▸ **What this task involves**:
State only how many lines below include the word "Forerunner".

▸ **Exercise materials**:
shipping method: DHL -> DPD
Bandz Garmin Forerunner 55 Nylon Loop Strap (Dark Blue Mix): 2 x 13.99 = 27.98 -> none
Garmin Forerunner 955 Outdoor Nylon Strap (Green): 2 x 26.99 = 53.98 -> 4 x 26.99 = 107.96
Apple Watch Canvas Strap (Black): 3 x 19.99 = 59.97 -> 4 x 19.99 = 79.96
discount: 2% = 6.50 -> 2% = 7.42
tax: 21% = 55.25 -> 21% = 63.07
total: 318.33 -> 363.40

...

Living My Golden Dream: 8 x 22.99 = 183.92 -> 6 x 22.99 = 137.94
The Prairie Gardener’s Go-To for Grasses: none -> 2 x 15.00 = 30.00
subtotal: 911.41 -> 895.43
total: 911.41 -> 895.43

▸ **Result**:
2